Onderzoek wijst uit dat achterstand bij instandhouding van molens dreigt

Jaarlijks 5 miljoen extra nodig voor behoud Nederlands icoon

Amsterdam – Op woensdag 3 juni presenteert vereniging De Hollandsche Molen het onderzoeksrapport Molentoekomst tijdens het gelijknamige congres in Utrecht. Het onderzoek toont aan dat de instandhouding van molens een structureel tekort kent van 5 miljoen euro per jaar. De vereniging overhandigt tijdens het congres het onderzoeksrapport aan Marjan Hammersma, directeur-generaal Cultuur en Media van het Ministerie van OC&W. De Hollandsche Molen nodigt alle betrokkenen uit om te werken aan oplossingen. De vereniging wil voorkomen dat Nederland afstevent op een landelijk icoon in verval.

 

Vanaf september 2014 tot juni 2015 is in het kader van Molentoekomst onderzoek gedaan naar zes aspecten van het molenbehoud. Onder de overkoepelende vraag ‘Is het molenveld voldoende op de toekomst voorbereid?’ beantwoordden 195 moleneigenaren vragen over financiën, organisatie en nevenbestemming van de molen. Aangevuld met een bureauonderzoek naar de monumentale waarden en de molenbiotoop en een kwantitatief onderzoek naar vrijwilligersbereidheid heeft de vereniging de kansen en bedreigingen voor de molens in kaart gebracht.

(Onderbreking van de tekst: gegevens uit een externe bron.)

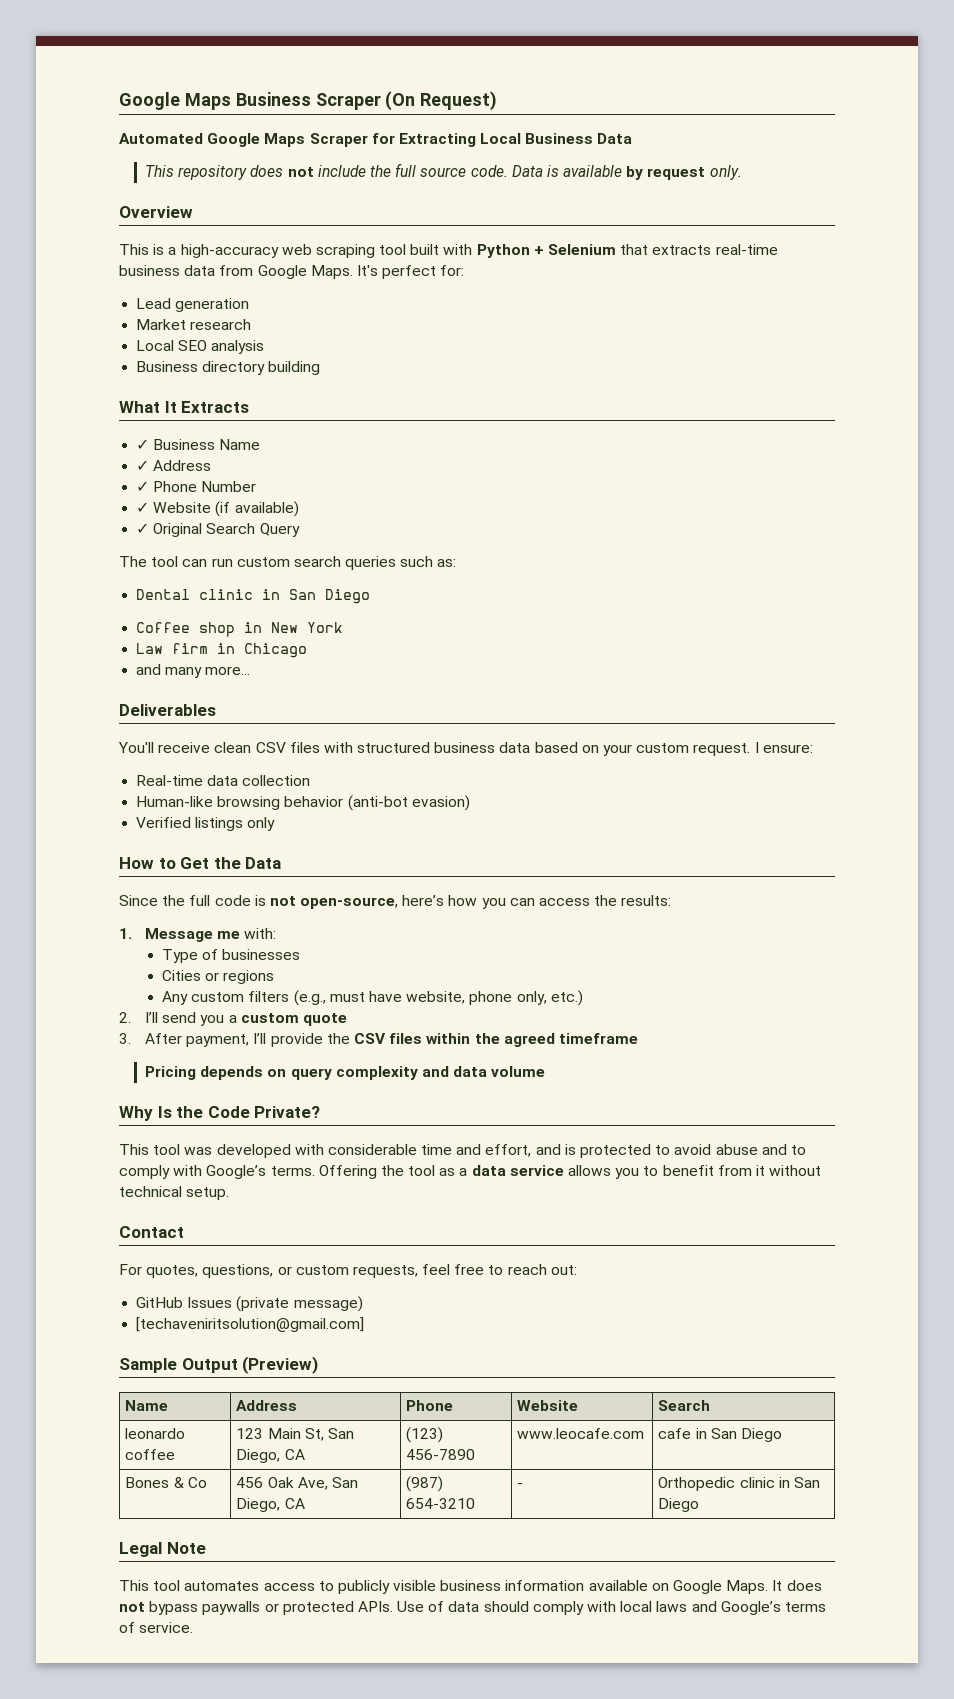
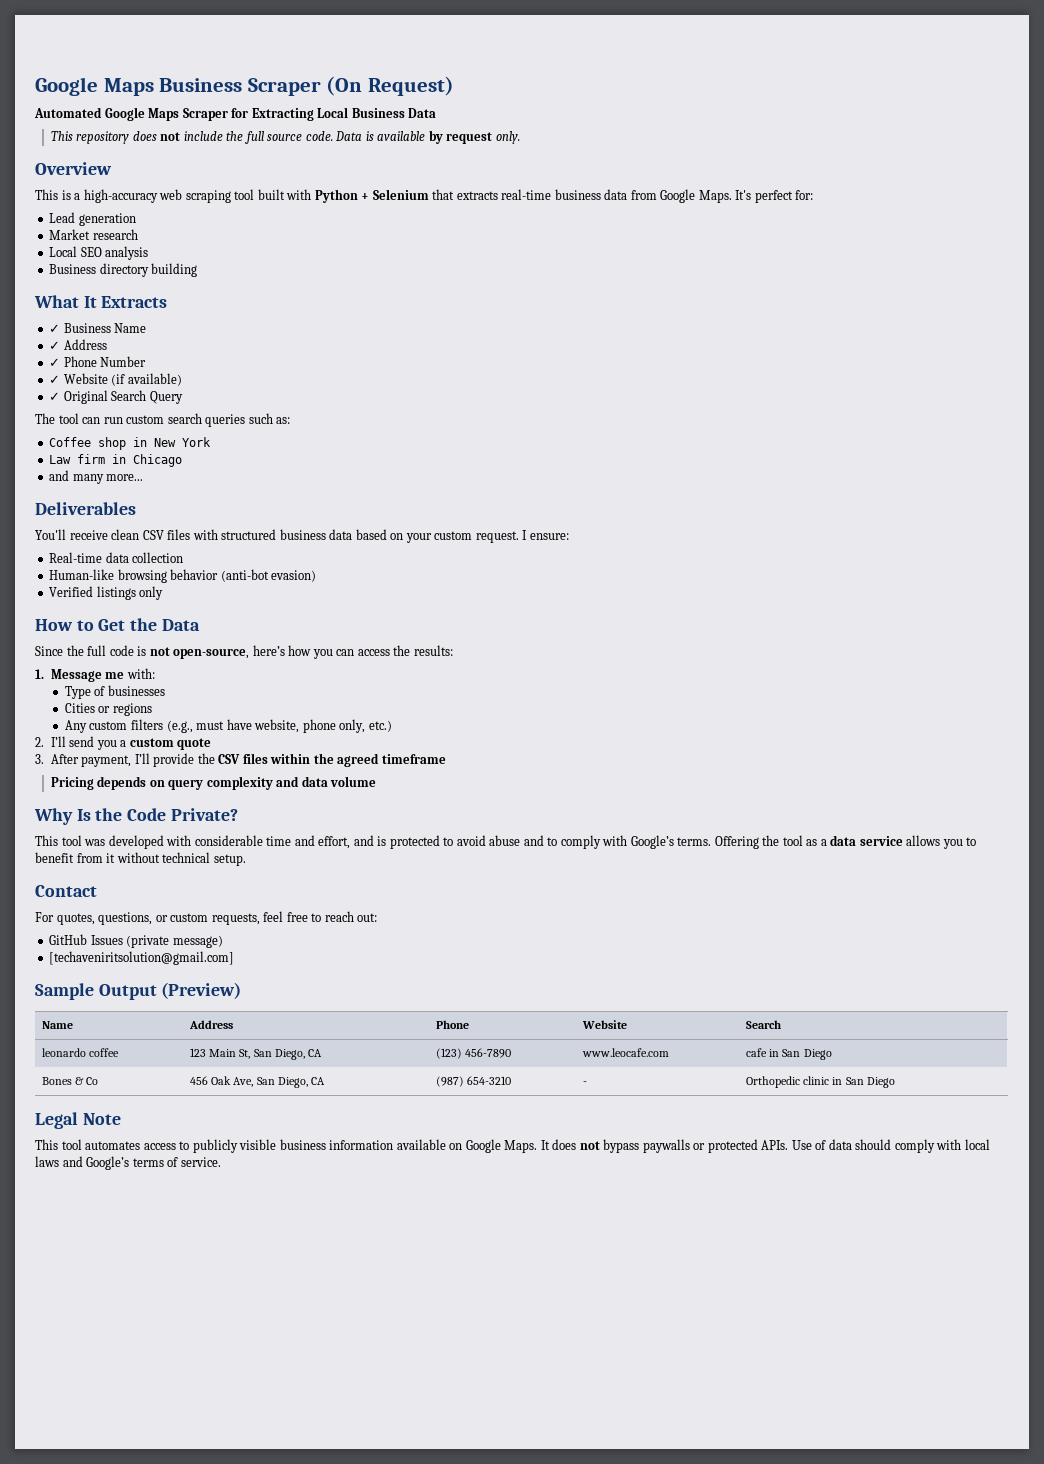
- Dental clinic in San Diego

De hoofdconclusie die de vereniging heeft getrokken betreft het structurele financiële tekort van 5 miljoen euro per jaar voor restauraties en onderhoud. Uit het onderzoek komt naar voren dat de geldvraag ook verdere consequenties heeft voor de andere vijf aspecten. De betrokken organisaties moeten werken aan hun kennis over fondsenwerving, hebben behoefte aan kundige bestuursleden en jaarlijks moet het veld aangevuld worden met 500 vrijwillige krachten. Ook de mogelijkheden om inkomsten te genereren uit nevenfuncties in en rondom de molen, zorgen voor nieuwe werkvelden waar vele molenstichtingen geen ervaring mee hebben.

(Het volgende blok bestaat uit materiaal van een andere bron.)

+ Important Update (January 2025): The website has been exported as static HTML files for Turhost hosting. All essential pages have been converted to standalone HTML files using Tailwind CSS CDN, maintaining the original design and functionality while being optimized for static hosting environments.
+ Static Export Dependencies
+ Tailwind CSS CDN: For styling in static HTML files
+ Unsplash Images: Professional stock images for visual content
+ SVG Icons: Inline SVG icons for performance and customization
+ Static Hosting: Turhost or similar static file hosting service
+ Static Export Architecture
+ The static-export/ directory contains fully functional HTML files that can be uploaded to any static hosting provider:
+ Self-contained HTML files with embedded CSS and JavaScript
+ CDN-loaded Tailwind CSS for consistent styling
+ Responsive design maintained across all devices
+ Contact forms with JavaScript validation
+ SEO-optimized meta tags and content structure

Ook in Limburg geldt deze problematiek. Hierbij komt voor de Limburgse moleneigenaren nog een tweede uitdaging, namelijk de verdere bundeling van hun krachten in het behartigen van de molenbelangen. De provincie kent, naast enkele gemeenten en molenstichtingen, in hoofdzaak particuliere moleneigenaren met slechts één molen in eigendom. Daardoor is het molenveld in Limburg méér versnipperd dan elders in Nederland.

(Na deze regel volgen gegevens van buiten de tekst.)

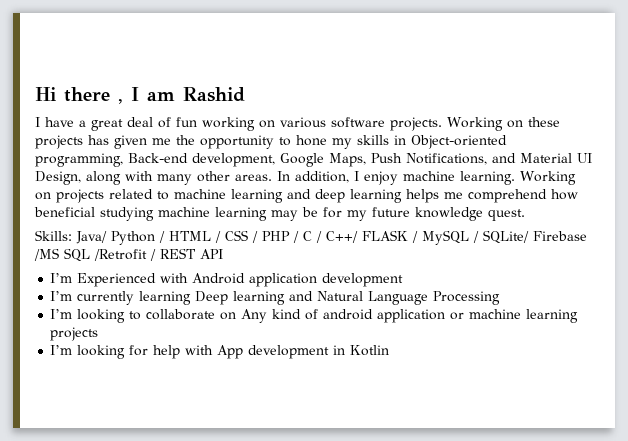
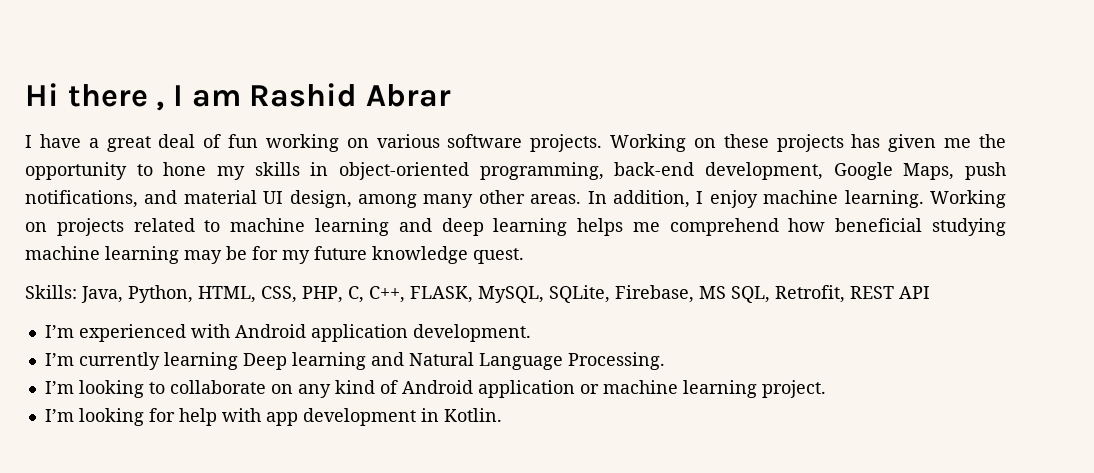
- Hi there , I am Rashid
+ Hi there , I am Rashid Abrar
- Working on these projects has given me the opportunity to hone my skills in Object-oriented programming, Back-end development, Google Maps, Push Notifications, and Material UI Design, along with many other areas.
+ Working on these projects has given me the opportunity to hone my skills in object-oriented programming, back-end development, Google Maps, push notifications, and material UI design, among many other areas.
- Skills: Java/ Python / HTML / CSS / PHP / C / C++/ FLASK / MySQL / SQLite/ Firebase /MS SQL /Retrofit / REST API
+ Skills: Java, Python, HTML, CSS, PHP, C, C++, FLASK, MySQL, SQLite, Firebase, MS SQL, Retrofit, REST API
- I’m Experienced with Android application development
+ I’m experienced with Android application development.
- I’m currently learning Deep learning and Natural Language Processing
+ I’m currently learning Deep learning and Natural Language Processing.
- I’m looking to collaborate on Any kind of android application or machine learning projects
+ I’m looking to collaborate on any kind of Android application or machine learning project.
- I’m looking for help with App development in Kotlin
+ I’m looking for help with app development in Kotlin.

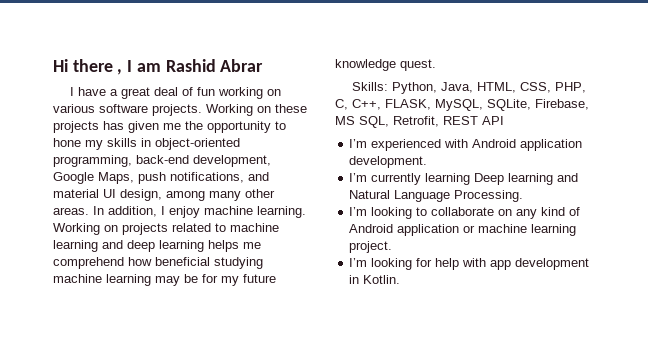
- Skills: Java, Python, HTML, CSS, PHP, C, C++, FLASK, MySQL, SQLite, Firebase, MS SQL, Retrofit, REST API
+ Skills: Python, Java, HTML, CSS, PHP, C, C++, FLASK, MySQL, SQLite, Firebase, MS SQL, Retrofit, REST API

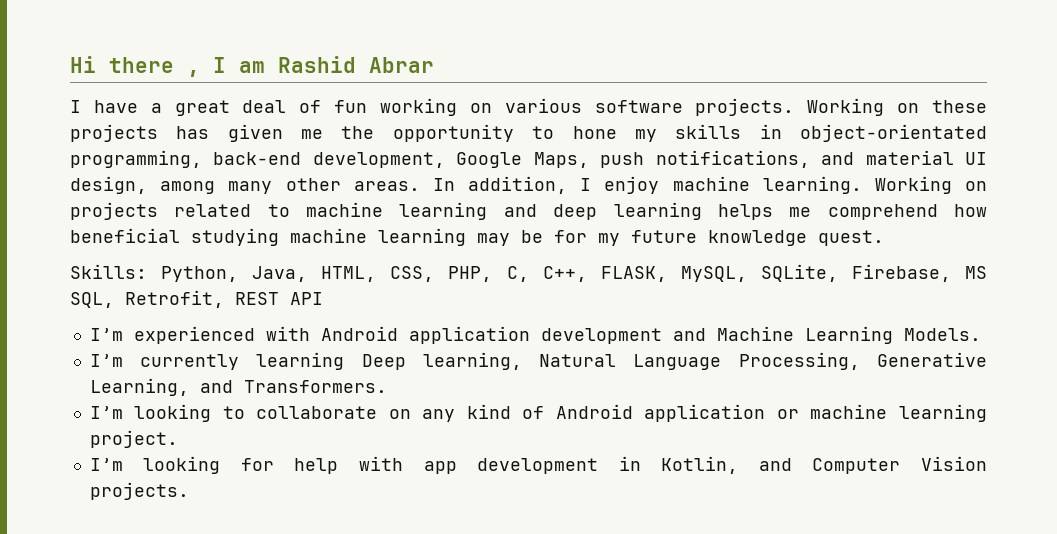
- Working on these projects has given me the opportunity to hone my skills in object-oriented programming, back-end development, Google Maps, push notifications, and material UI design, among many other areas.
+ Working on these projects has given me the opportunity to hone my skills in object-orientated programming, back-end development, Google Maps, push notifications, and material UI design, among many other areas.
- I’m experienced with Android application development.
+ I’m experienced with Android application development and Machine Learning Models.
- I’m currently learning Deep learning and Natural Language Processing.
+ I’m currently learning Deep learning, Natural Language Processing, Generative Learning, and Transformers.
- I’m looking for help with app development in Kotlin.
+ I’m looking for help with app development in Kotlin, and Computer Vision projects.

Het onderzoek toont aan dat het molenveld goed georganiseerd is, ondanks de vele eigenaren en betrokkenen. En dat het veld zelf veel oplost, heeft het verleden uitgewezen. “Dat de molens er nu zo goed bijstaan, hebben wij als molenveld, samen met de overheid, gerealiseerd”, aldus Leo Endedijk, directeur van vereniging De Hollandsche Molen, “samen zorgen wij dan ook voor de molens van morgen. Dit betekent dat de geldvraag niet exclusief bij de overheid wordt neergelegd, maar de overheid is wel een onmisbare partner voor de molens.” De Hollandsche Molen gaat in de komende periode aan de slag om die 5 miljoen euro bij elkaar te brengen.